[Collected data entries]
+ + +
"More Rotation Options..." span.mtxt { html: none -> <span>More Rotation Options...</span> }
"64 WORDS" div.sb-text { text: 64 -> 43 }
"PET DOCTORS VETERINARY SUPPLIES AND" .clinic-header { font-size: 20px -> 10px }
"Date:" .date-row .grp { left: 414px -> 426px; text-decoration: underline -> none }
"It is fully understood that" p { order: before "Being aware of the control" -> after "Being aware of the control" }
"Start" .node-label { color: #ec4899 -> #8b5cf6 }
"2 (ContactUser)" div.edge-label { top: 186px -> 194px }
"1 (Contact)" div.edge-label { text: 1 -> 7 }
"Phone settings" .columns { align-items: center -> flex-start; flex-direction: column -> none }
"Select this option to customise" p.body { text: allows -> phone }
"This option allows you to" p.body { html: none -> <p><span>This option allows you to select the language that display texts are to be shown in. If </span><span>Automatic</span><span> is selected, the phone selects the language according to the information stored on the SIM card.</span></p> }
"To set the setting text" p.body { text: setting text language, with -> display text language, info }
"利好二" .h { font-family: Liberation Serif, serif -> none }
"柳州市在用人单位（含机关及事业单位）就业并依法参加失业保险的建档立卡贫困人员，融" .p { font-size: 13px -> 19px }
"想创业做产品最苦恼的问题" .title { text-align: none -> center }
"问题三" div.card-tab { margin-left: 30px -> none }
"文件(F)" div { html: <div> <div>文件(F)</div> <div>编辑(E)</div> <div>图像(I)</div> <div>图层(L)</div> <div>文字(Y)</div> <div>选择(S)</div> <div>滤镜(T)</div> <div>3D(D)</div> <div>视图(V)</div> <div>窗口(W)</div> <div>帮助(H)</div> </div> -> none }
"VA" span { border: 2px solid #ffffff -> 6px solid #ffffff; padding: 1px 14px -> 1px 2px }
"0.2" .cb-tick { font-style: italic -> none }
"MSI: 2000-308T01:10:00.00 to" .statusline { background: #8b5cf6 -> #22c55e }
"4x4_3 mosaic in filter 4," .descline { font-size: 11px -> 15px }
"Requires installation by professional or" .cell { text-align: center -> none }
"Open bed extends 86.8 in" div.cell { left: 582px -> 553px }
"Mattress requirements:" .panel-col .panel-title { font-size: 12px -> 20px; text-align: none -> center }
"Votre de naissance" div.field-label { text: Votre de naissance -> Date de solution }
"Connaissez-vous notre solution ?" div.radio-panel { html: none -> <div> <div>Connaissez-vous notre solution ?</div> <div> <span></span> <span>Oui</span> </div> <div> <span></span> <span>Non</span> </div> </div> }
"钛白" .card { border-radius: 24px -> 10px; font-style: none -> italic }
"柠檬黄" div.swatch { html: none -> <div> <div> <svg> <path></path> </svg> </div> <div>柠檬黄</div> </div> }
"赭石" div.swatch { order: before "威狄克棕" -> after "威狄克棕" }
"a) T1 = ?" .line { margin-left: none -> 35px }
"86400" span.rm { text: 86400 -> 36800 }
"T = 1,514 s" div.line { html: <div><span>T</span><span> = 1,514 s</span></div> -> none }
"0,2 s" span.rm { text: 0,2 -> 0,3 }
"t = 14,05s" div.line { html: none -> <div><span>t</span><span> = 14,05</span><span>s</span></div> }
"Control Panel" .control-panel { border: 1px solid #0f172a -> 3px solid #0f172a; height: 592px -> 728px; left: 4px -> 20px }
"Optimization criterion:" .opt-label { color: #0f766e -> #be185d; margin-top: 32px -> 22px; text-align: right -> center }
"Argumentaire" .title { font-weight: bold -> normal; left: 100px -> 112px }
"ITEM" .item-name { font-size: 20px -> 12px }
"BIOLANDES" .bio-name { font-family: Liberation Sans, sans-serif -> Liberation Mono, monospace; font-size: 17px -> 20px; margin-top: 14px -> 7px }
+ + +
- Exercise goal
From the first line of the records above down to the line containing "left: 414px ->", repeat each line exactly as written. Include both of those lines and add nothing.

- Exercise response
"More Rotation Options..." span.mtxt { html: none -> <span>More Rotation Options...</span> }
"64 WORDS" div.sb-text { text: 64 -> 43 }
"PET DOCTORS VETERINARY SUPPLIES AND" .clinic-header { font-size: 20px -> 10px }
"Date:" .date-row .grp { left: 414px -> 426px; text-decoration: underline -> none }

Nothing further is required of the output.